Die Zentralafrikanische Republik hat seit fast drei Jahren keine funktionierende Regierung mehr, die UN-Truppen sollen eigentlich den Frieden wahren, freie Wahlen ermöglichen – die Stichwahl um die Präsidentschaft soll am 14. Februar stattfinden – und die Bevölkerung vor bewaffneten Gruppen schützen. Aber immer wieder machen sie durch gekauften Sex mit lokalen Frauen und Vergewaltigung von Minderjährigen von sich reden.

„Er riss mir die Kleider herunter“

In Bambari befindet sich einerseits ein UN-Kontingent aus Kongo-Brazzaville am Flughafen, außerdem in der Stadt selbst eine Einheit aus der Demokratischen Republik Kongo – ein Land, dessen Armee für brutale sexuelle Gewaltverbrechen an der eigenen Bevölkerung berüchtigt ist.

Eine weitere 14-Jährige aus Bambari berichtet HRW über ihre Erfahrung mit diesen Kongolesen: „Ich ging auf einem Pfad an einem Minusca-Wachposten vorbei, als ein Soldat mich ansprang. Er gab mir eine Ohrfeige und zwang mich, weiterzulaufen. Wir liefen zusammen, dann riss er mit die Kleider herunter und fesselte damit meine Hände hinter dem Rücken. Er warf mich zu Boden, legte sein Gewehr beiseite und bestieg mich, um mich zu vergewaltigen. Als er fertig war, ging er einfach.“

Bambari ist ein Mikrokosmos des zentralafrikanischen Bürgerkrieges. Einst die zweitgrößte Stadt des Landes, diente die Hauptstadt der Provinz Ouaka als Hauptquartier der muslimischen Seleka-Rebellen, nachdem diese sich nach einigen Monaten katastrophaler Herrschaft Anfang 2014 aus der Hauptstadt Bangui zurückzogen. antimuslimische Anti-Balaka-Milizen versuchten, die Seleka-Rebellen aus Bambari zu vertreiben; jede bewaffnete Gruppe nahm Kriegsvertriebene nach religiöser Zugehörigkeit auf. Die Stadt wurde geteilt.

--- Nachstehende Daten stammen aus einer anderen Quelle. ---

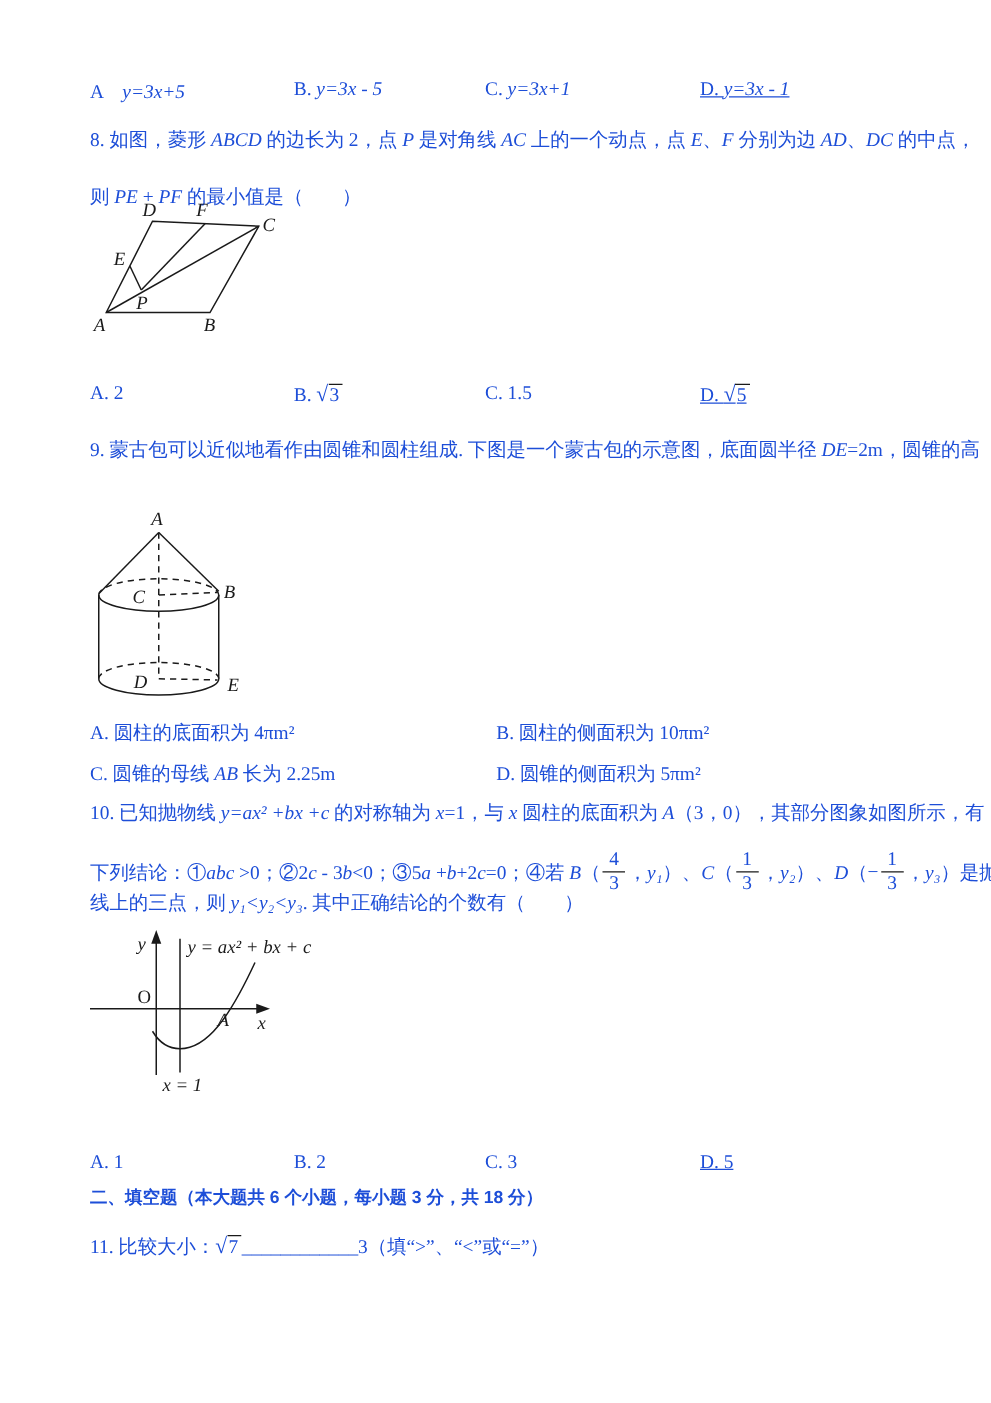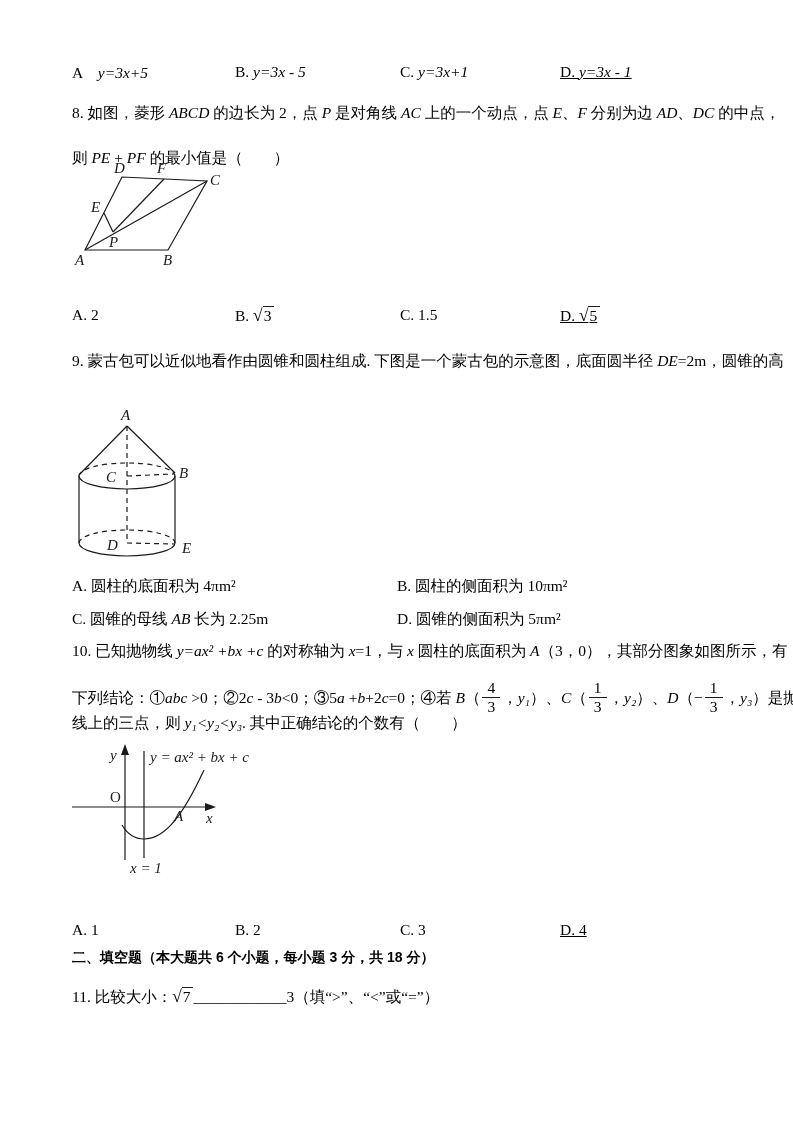--- a/index.html
+++ b/index.html
@@ -1,24 +1,24 @@
 <!DOCTYPE html>
 <html><head>
 <meta charset="utf-8">
 <style>
   html,body{margin:0;padding:0;background:#e8e8e8;}
   #page{position:relative;width:793px;height:1122px;background:#ffffff;margin:0 auto;
-        font-family:"Liberation Serif","DejaVu Serif",serif;color:#000000;font-size:15.5px;
+        font-family:"Liberation Serif","DejaVu Serif",serif;color:#1d4ed8;font-size:15.5px;
         overflow:hidden;}
   .abs{position:absolute;}
   .line{white-space:pre;line-height:1.25;}
   .it{font-style:italic;}
   .optrow{left:0;width:793px;height:26px;}
   .optrow .opt{position:absolute;top:0;white-space:pre;}
-  .c1{left:72px;} .c2{left:235px;} .c3{left:400px;} .c4{left:560px;text-decoration:underline;}
+  .c1{left:72px;} .c2{left:235px;} .c3{left:388px;} .c4{left:560px;text-decoration:underline;}
   .c2w{left:397px;}
   .frac{display:inline-block;vertical-align:middle;text-align:center;line-height:1.05;
         margin:0 2px;position:relative;top:-2px;}
   .frac .num{display:block;padding:0 5px 1px 5px;border-bottom:1.2px solid #1a1a1a;}
   .frac .den{display:block;padding-top:1px;}
   .fsign{display:inline-block;vertical-align:middle;position:relative;top:-2px;}
   .sqrt{white-space:nowrap;}
   .sqrt .rsign{font-size:1.12em;}
   .sqrt .rad{border-top:1.2px solid #1a1a1a;padding:0 3px 0 1px;}
   .hdr{font-weight:bold;font-size:14px;font-family:Liberation Sans, sans-serif;}
@@ -108,20 +108,20 @@
     <text x="144" y="83">x</text>
     <text x="112" y="81">A</text>
     <text x="68" y="133">x = 1</text>
     <text x="88" y="22">y = ax² + bx + c</text>
   </svg>
 
   <div class="abs optrow" style="top:921px">
     <span class="opt c1"><span>A. 1</span></span>
     <span class="opt c2"><span>B. 2</span></span>
     <span class="opt c3"><span>C. 3</span></span>
-    <span class="opt c4"><span>D. 4</span></span>
+    <span class="opt c4"><span>D. 5</span></span>
   </div>
 
   <div class="abs line hdr" style="left:72px;top:949px"><span>二、填空题（本大题共 6 个小题，每小题 3 分，共 18 分）</span></div>
 
   <div class="abs line" style="left:72px;top:986px"><span>11. 比较大小：</span><span class="sqrt"><span class="rsign">√</span><span class="rad">7</span></span><span>____________3（填“&gt;”、“&lt;”或“=”）</span></div>
 
 </div>
 
 </body></html>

Manche Vertriebene überleben nur, indem sie sich für die UN-Soldaten prostituieren, vor allem die aus Kongo-Brazzaville am Flughafen, so HRW. Die Vergewaltigungsopfer, deren Schicksale die Menschenrechtsorganisation dokumentiert, lebten allesamt in UN-geschützten Lagern.

UN-Missionschef fordert Bestrafung

Das 120 Mann starke Minusca-Kontingent aus Kongo-Brazzaville in der Zentralafrikanischen Republik werde unter Hausarrest gestellt und soll das Land verlassen, kündigte der Chef der UN-Mission, Parfait Onanga-Anyanga aus Gabun, am Donnerstag bei einem Besuch in Bambari an. Das 800 Mann starke Kontingent aus der Demokratischen Republik Kongo ist bereits zur Heimreise aufgefordert worden.

„Ich werde nicht nachlassen, bis diese fürchterlichen Taten aufgedeckt werden, die Täter bestraft sind und die Vorfälle ein Ende finden“, so Onanga-Anyanga.

Human Rights Watch lobte die schnelle Reaktion der UN-Mission. Nach den UN-Regeln müssen Straftaten, die von Blauhelmen begangen werden, vom jeweiligen Entsendestaat verfolgt werden. Die UNO kann Verdächtige lediglich aus ihren Missionen ausschließen und nach Hause schicken, aber keine eigenen Gerichtsverfahren einleiten.